As a legal marketer, you can demonstrate a real ROI if you can prove you are getting business from your work. Monitor and listen to see what your clients are doing and saying.
“Social media is an excellent way to monitor and listen to conversations that are relevant to your partners, and potentially their clients,” said Postizzi. “We may monitor what is being shared on social media about a pro bono matter we are working on, a specific change in the law, or a host of other areas when appropriate. And we, of course, are also active on social media when it comes to public relations.”

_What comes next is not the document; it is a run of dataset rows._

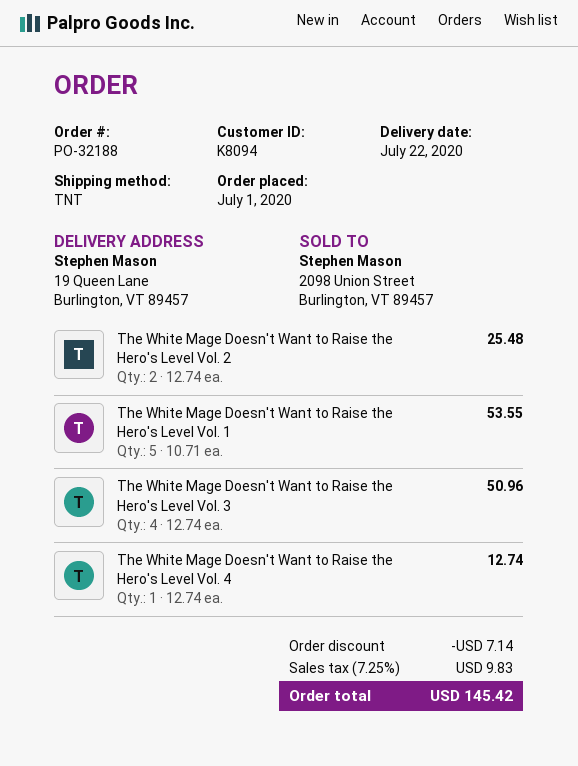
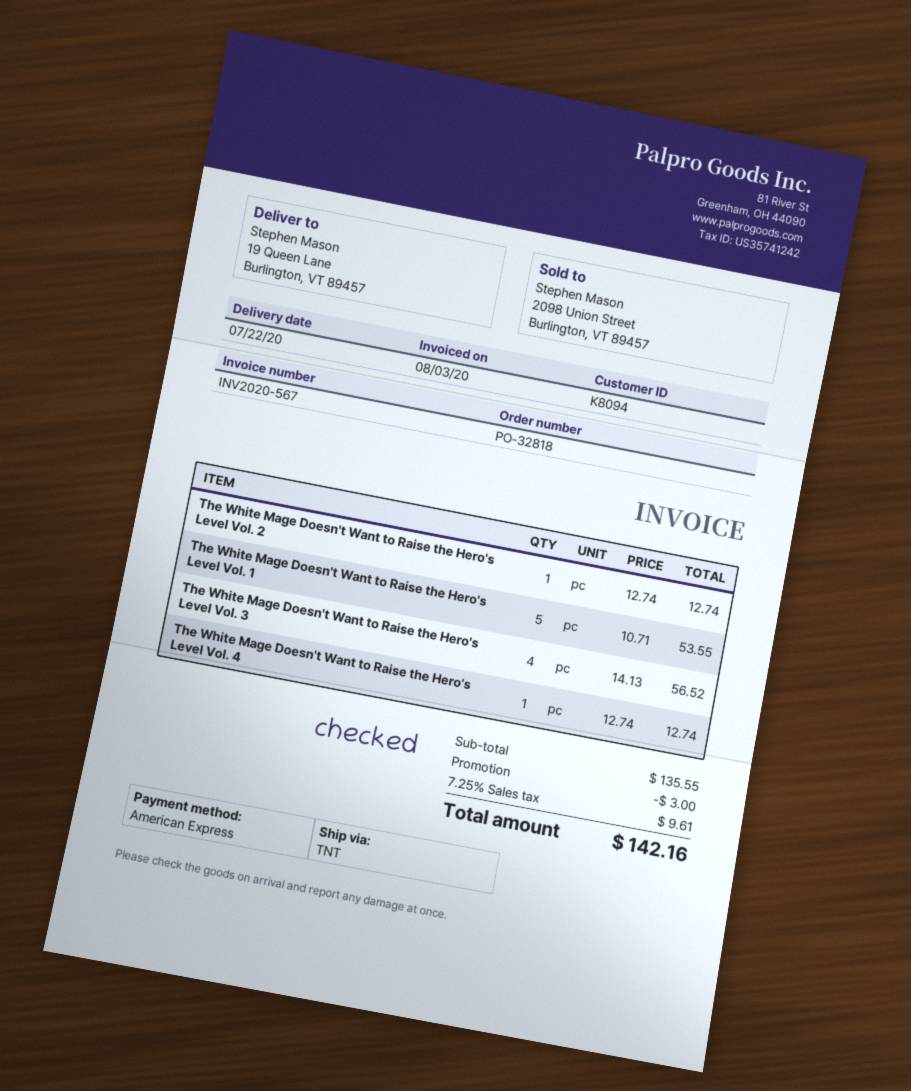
order number: PO-32188 -> PO-32818
The White Mage Doesn't Want to Raise the Hero's Level Vol. 2: 2 x 12.74 = 25.48 -> 1 x 12.74 = 12.74
The White Mage Doesn't Want to Raise the Hero's Level Vol. 3: 4 x 12.74 = 50.96 -> 4 x 14.13 = 56.52
discount: 7.14 -> 3.00
tax: 7.25% = 9.83 -> 7.25% = 9.61
total: 145.42 -> 142.16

Willig, Williams & Davidson, a union-side law firm in Philadelphia, created a social media committee in which the members draft new and timely content, share relevant news stories, and engage on hot-button issues on their Facebook page. When they shared a Supreme Court decision that affected one union, they had 6,636 views, 36 shares and more than 30 positive comments within hours. In addition, one of the firm’s labor attorneys was interviewed by Bloomberg Law as a result of a Google search that brought up a relevant blog she published and shared via social media.
Law firms should also monitor comments by lawyers across matters and encourage them to share posts by other attorneys in the firm. Get lawyers engaged and encourage them to follow clients and explore opportunities from different social media sources.
Myth 9: Social media creates an unnecessary risk to the firm.
There is a lot of risk on social media; attorneys certainly have validity in their fears. But this article has addressed the various ways in which social media can be a boon in law firm marketing. Legal marketers should act as thought leaders in their firm by addressing the risks and non-risks and explaining the value of social media to their attorneys by developing a social media policy for firm management that can then be used as a training tool for firm staff. Present the value of the social media policy, and then videotape the training to post to your firm intranet for any new staff training and update it every few years.
Myth 10: Social media does not affect bottom line or bring in business.
You cannot always show an ROI on social engagement. With that said, it is important to have a good strategy that is aligned with your goals and includes talking to the right audience in the right places. Utilize Google Analytics to show trends and validate that potential clients are going to your website through social media. Having these valuable metrics on hand makes the case for having a valuable social media program and the importance of getting the attorneys involved.